◆ Your task ◆
Where in the data does the word "subtotal" appear? Find those lines and copy them.

+++ Input for this task +++

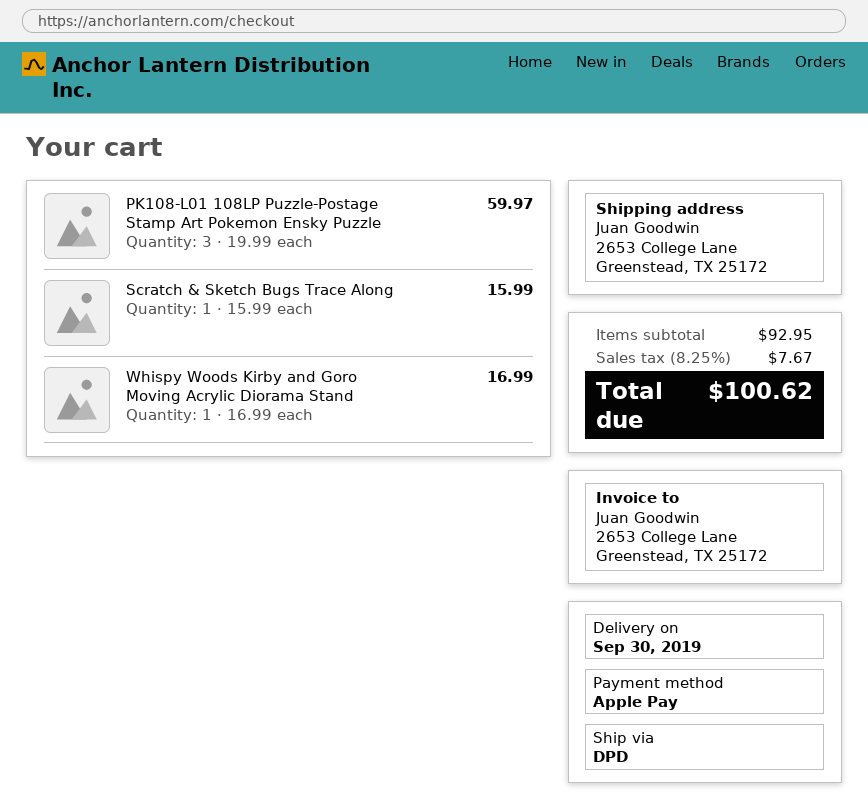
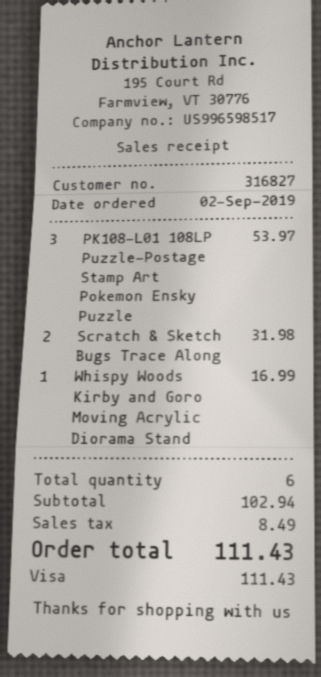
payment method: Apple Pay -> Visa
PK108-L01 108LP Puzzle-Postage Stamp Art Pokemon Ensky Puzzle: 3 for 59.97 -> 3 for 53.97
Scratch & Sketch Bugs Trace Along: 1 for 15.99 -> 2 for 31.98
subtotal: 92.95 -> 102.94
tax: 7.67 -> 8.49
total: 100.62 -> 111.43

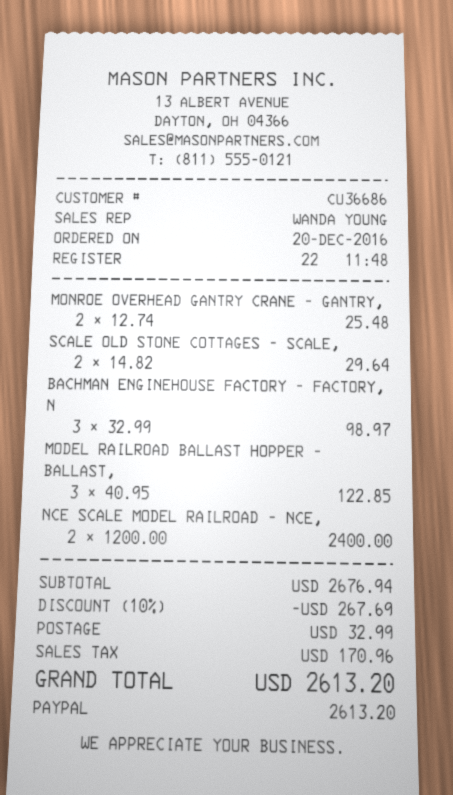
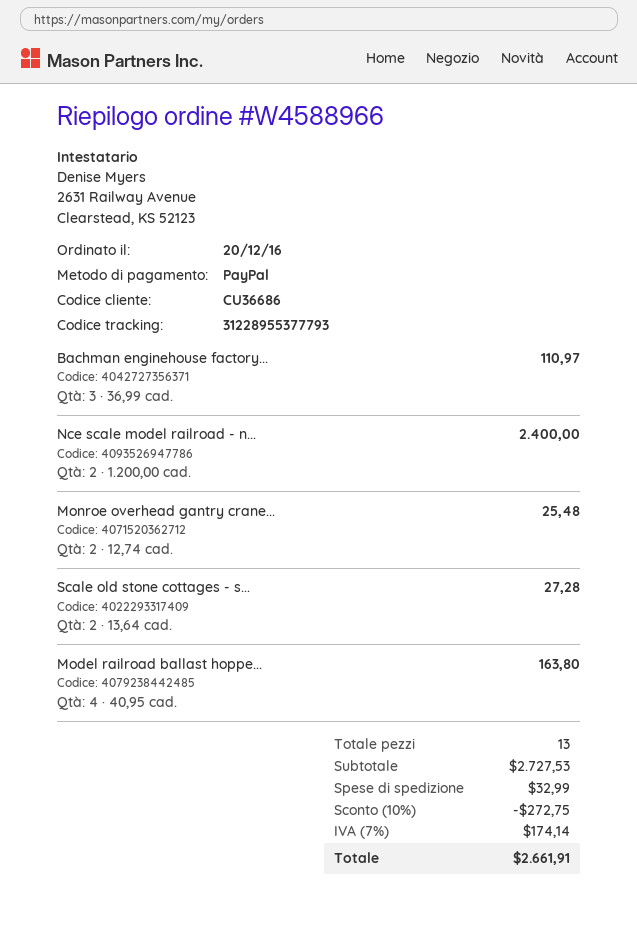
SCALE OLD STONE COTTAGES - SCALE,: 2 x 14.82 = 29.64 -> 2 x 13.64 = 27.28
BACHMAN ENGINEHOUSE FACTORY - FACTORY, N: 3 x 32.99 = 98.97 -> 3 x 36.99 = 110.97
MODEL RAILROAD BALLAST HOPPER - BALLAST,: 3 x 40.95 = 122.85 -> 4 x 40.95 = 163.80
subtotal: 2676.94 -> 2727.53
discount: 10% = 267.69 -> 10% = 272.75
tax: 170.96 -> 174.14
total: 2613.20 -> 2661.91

+++

◆ Completed task ◆
subtotal: 92.95 -> 102.94
subtotal: 2676.94 -> 2727.53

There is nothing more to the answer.